Walking Through Clear Water in a Pool Painted Black, New Edition
Distributed for Semiotext(e)
A new edition of the only story collection compiled by legendary writer, actress, ex-biker, and columnist Cookie Mueller, featuring additional writings.
First published in 1991, Walking Through Clear Water in a Pool Painted Black was the only story collection that the legendary writer, actress, ex-biker, and columnist Cookie Mueller compiled in her lifetime. Featuring a new introduction by Olivia Laing and an afterword by the book's first editor, Chris Kraus, this new edition collects all of Mueller's fiction, together with her Details magazine columns (1982–1989) and other writings.
The additional stories were discovered by Amy Scholder, who edited the anthology Ask Dr. Mueller for High Risk/Serpent's Tail books in 1996. As Scholder writes in her introduction, the new stories were “written around the same time she wrote the stories in Walking Through Clear Water, but for some reason Cookie decided not to include them. They are darker than most of her other stories; they are the quotidian Cookie, and that is why I especially love them.” Mueller's life and work were celebrated in Chloe Griffith's 2014 oral biography Edgewise, bringing her work to a new generation of readers.
Paperback$17.95 T ISBN: 9781635901665 304 pp. | 5.25 in x 8 in
Cookie Mueller wrote like a lunatic Uncle Remus—spinning little stories from Hell that will make any reader laugh out loud. She was a writer, a mother, an outlaw, an actress, a fashion designer, a go-go dancer, a witch doctor, an art-hag, and above all, a goddess. Boy, do I miss that girl.

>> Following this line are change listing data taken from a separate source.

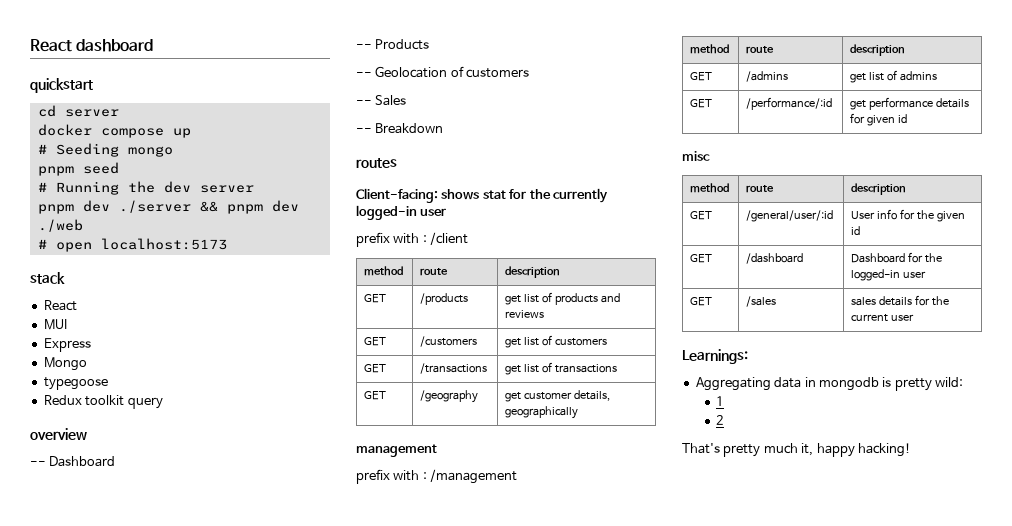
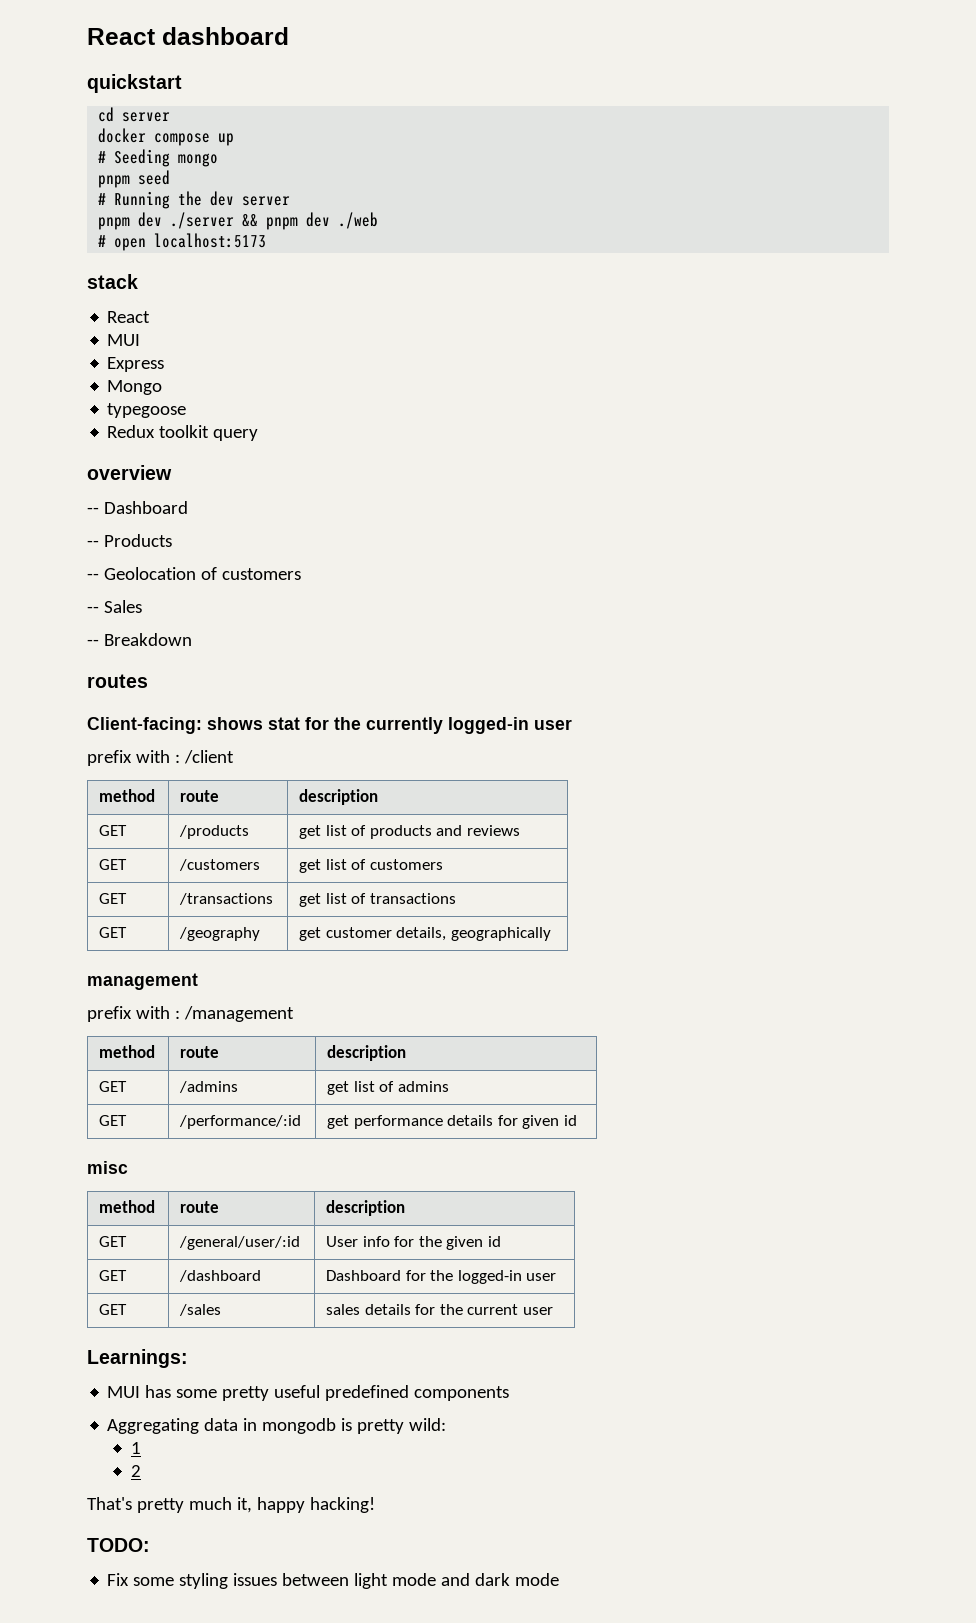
+ MUI has some pretty useful predefined components
+ TODO:
+ Fix some styling issues between light mode and dark mode

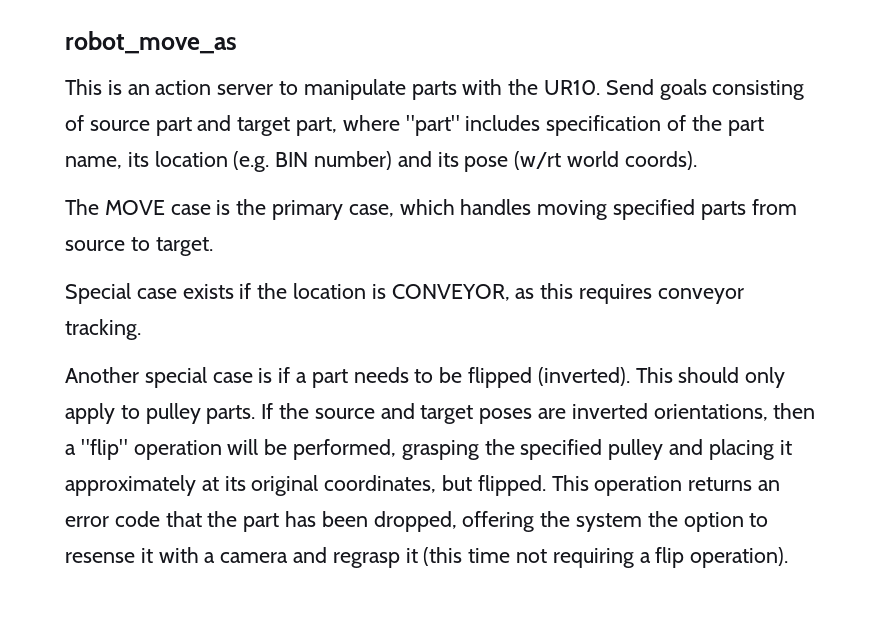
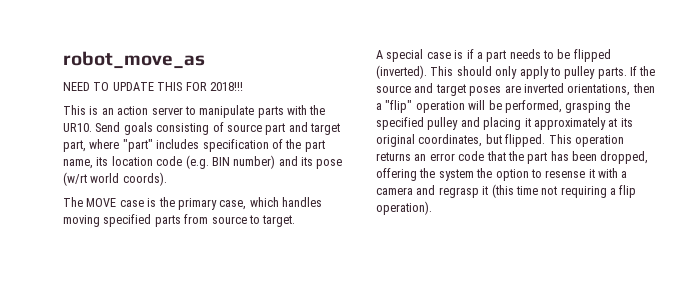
+ NEED TO UPDATE THIS FOR 2018!!!
- Send goals consisting of source part and target part, where "part" includes specification of the part name, its location (e.g. BIN number) and its pose (w/rt world coords).
+ Send goals consisting of source part and target part, where "part" includes specification of the part name, its location code (e.g. BIN number) and its pose (w/rt world coords).
- Special case exists if the location is CONVEYOR, as this requires conveyor tracking.
- Another special case is if a part needs to be flipped (inverted).
+ A special case is if a part needs to be flipped (inverted).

People fall in love with Cookie when they read her stories (I loved her first!). As she did, the stories move through different worlds, from heavy drug use to writing a health column (at the same time); from go-go dancing to art criticism to film and theater acting, from boyfriends and girlfriends to S&M and marriage, etc., etc., etc. With Cookie there was no boundary between hersef and her writings. Which isn't to say she didn't work hard on her stories—she did, the same way she worked on her hair. She was a matchless beautician of the word.